Saturday, March 15, 2014

The Perks of Positive Peer Pressure

My beautiful neighbor who lives in the beautiful house across the street had been working in her beautiful front yard for three days before I finally realized – yesterday – that I really should get out and take the Christmas lights off the front bushes and clean up the dregs from last season’s iris.  Grumbling all the while, I finally got out there, and lo and behold, it really did look a lot nicer once I’d done the work.  And I felt great.

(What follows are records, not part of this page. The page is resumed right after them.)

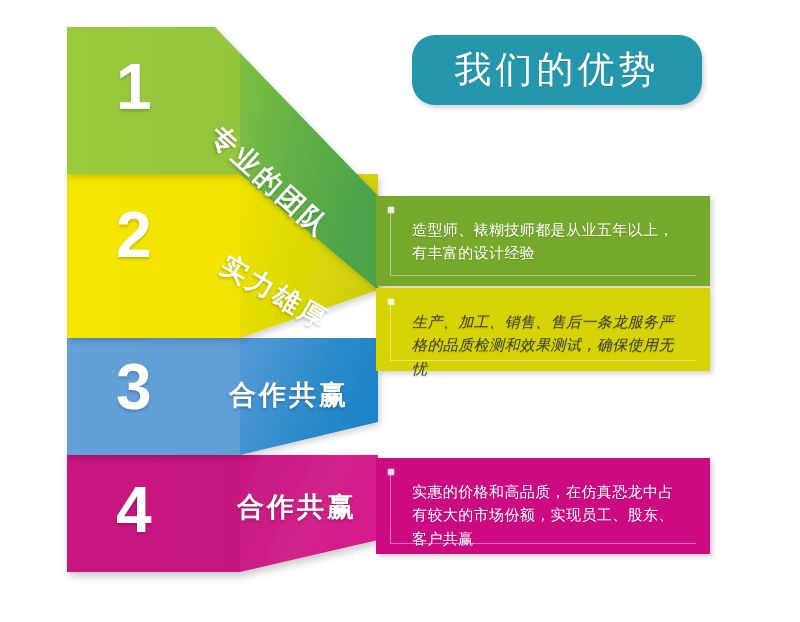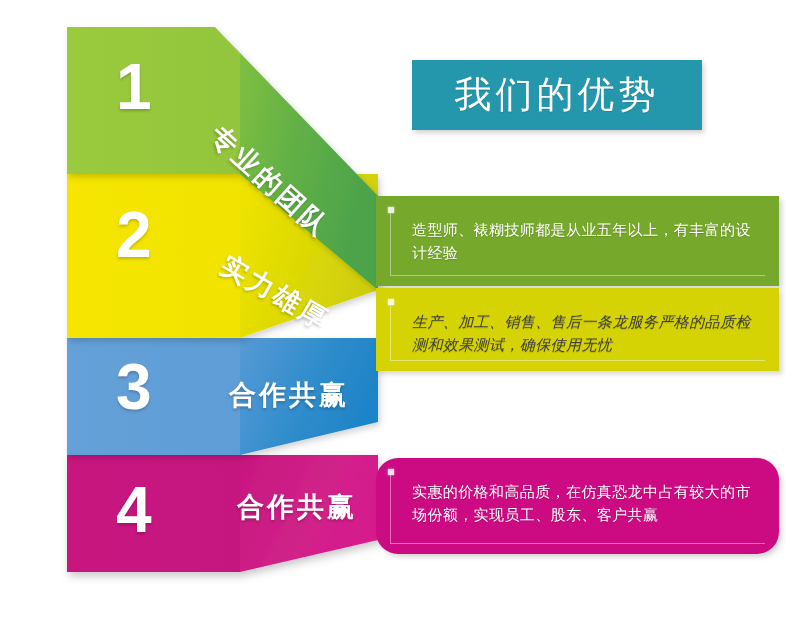"我们的优势" .title-banner { border-radius: none -> 23px; top: 60px -> 35px }
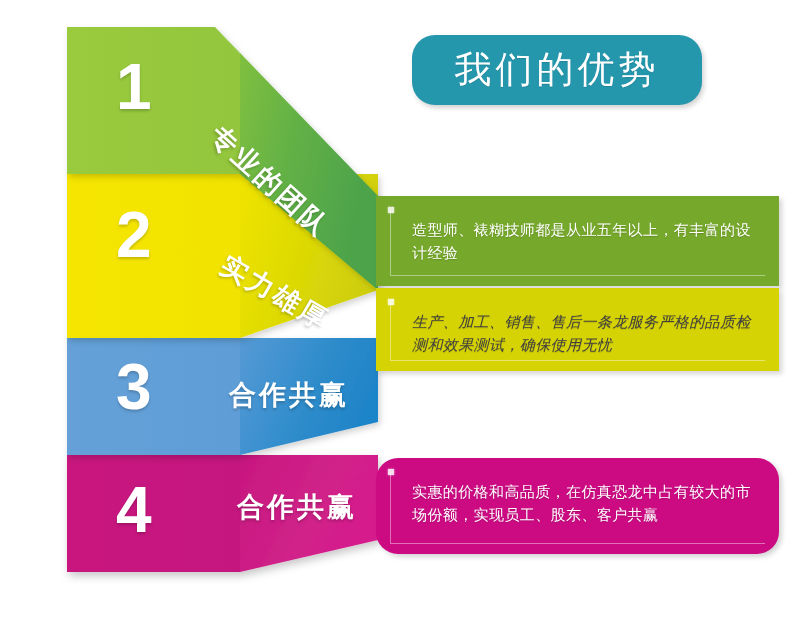"造型师、裱糊技师都是从业五年以上，有丰富的设计经验" .panel { width: 403px -> 334px }
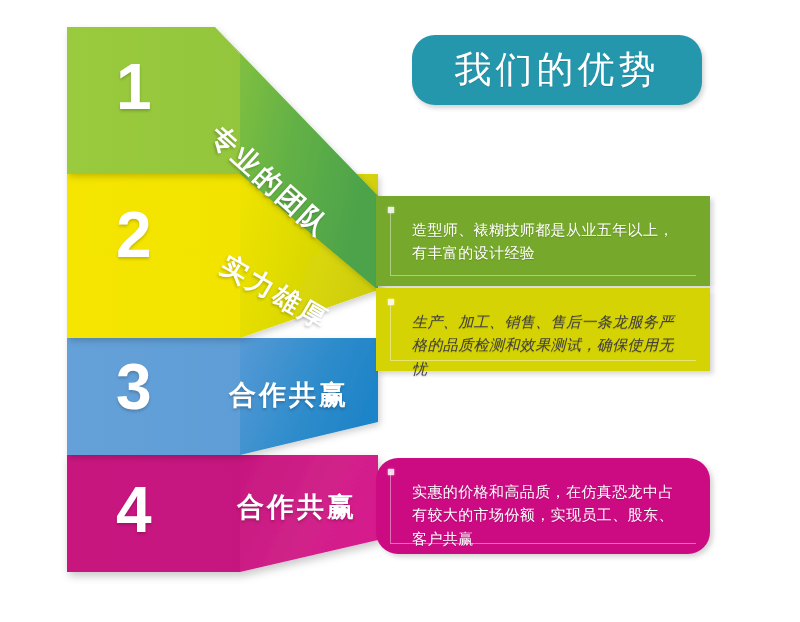"实惠的价格和高品质，在仿真恐龙中占有较大的市场份额，实现员工、股东、客户共赢" .p4 { border-radius: 22px -> none }
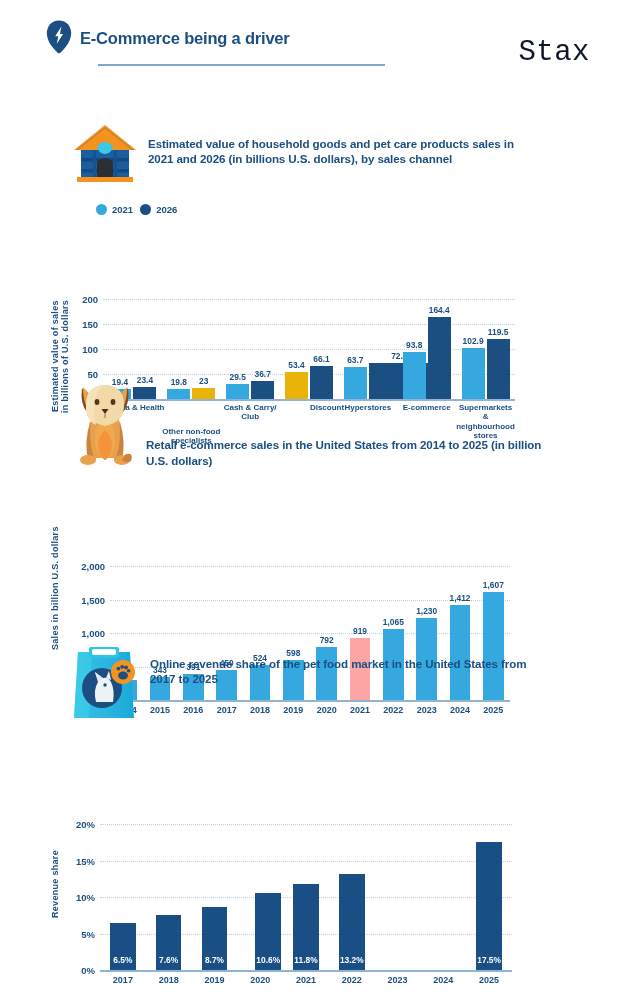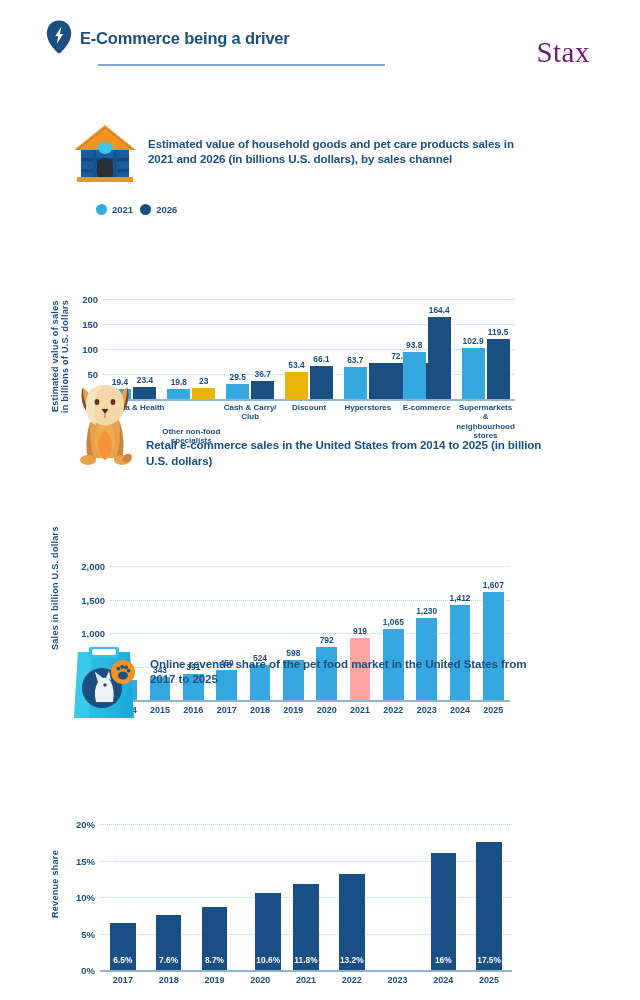"Stax" .stax-logo { color: #701a75 -> #0f172a; font-family: Liberation Serif, serif -> Liberation Mono, monospace }
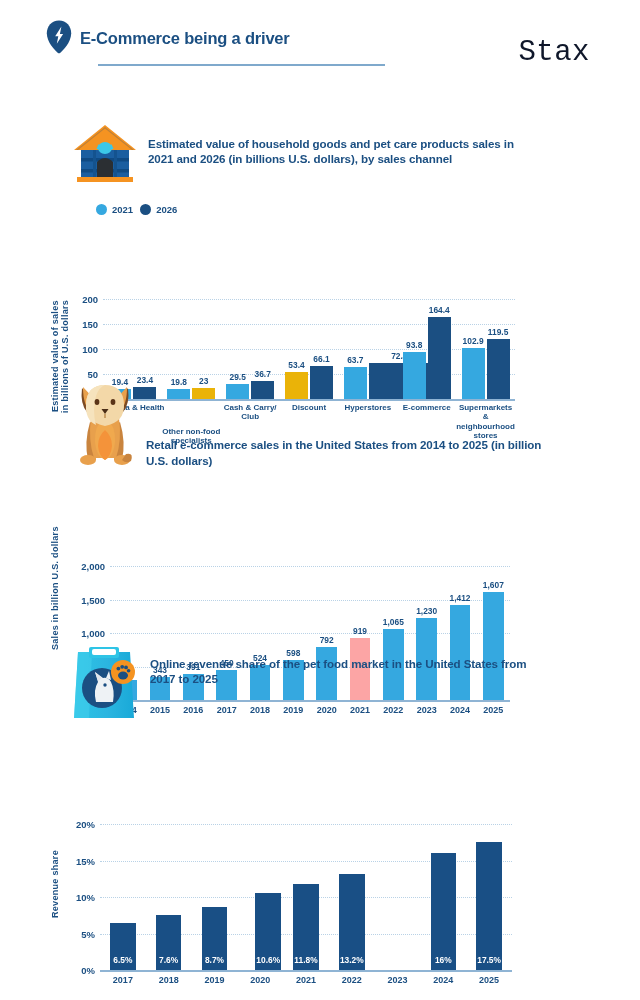"Discount" div.xtick { padding-left: none -> 36px }
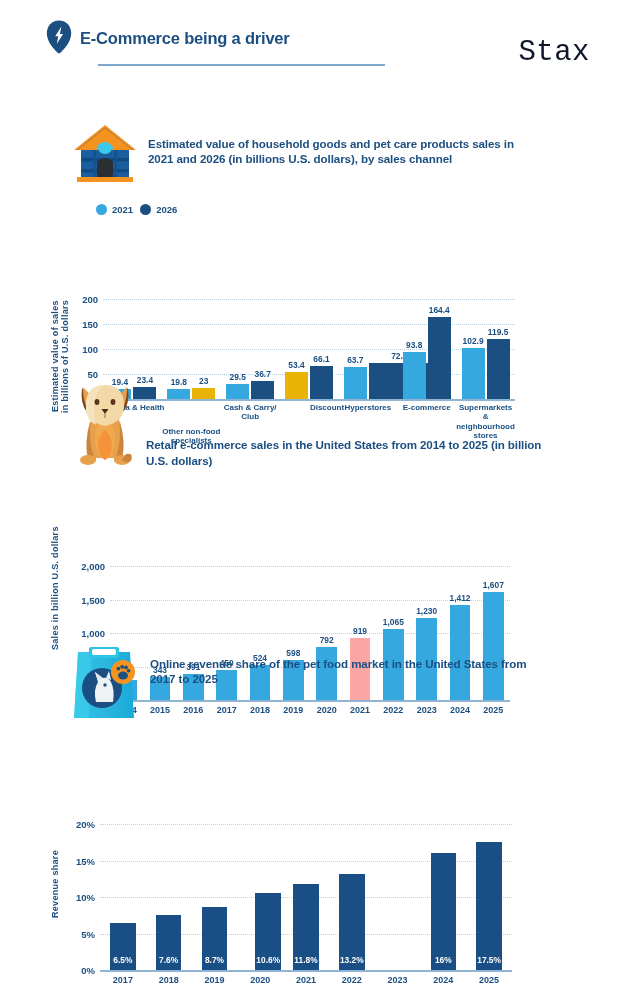"16%" div.bar { html: <div> <span>16%</span> </div> -> none }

This morning, as I ran with members of the Wasatch Training Group and approached the second aid station – which happened to be at the park where my car was parked – I really wanted to be done.  After all, I reasoned, 10 miles is a pretty good run.  But the rest of the group was continuing south for a total of 16 miles.  I fell in, and completed the 16 miles, which is the furthest I’ve ever run in my life.  And I felt great.  Really, really, really, tired – but great.
Peer pressure often gets a bad rap.  Thankfully, I’m old enough that no one will ever again convince me that wearing a skirt that barely covers my butt cheeks is cool.  No one will ever again convince me that wearing a seat belt is uncool.  I can pick and choose which peer pressure to succumb to.

I’m certainly not the only one who has figured this out.  Groups such as Weight Watchers use positive peer pressure to hold participants accountable for their weight loss.  I am grateful to my friends, neighbors, and fellow runners for providing me the kick start that I need from time to time.  Here’s hoping I can do the same for you someday.

1 comment:

  1. Hi Cheri! I was nice to hear from you on my blog the other day. Sounds like you're doing well. I could use some positive peer pressure myself - my yard looks like a wreck after the winter.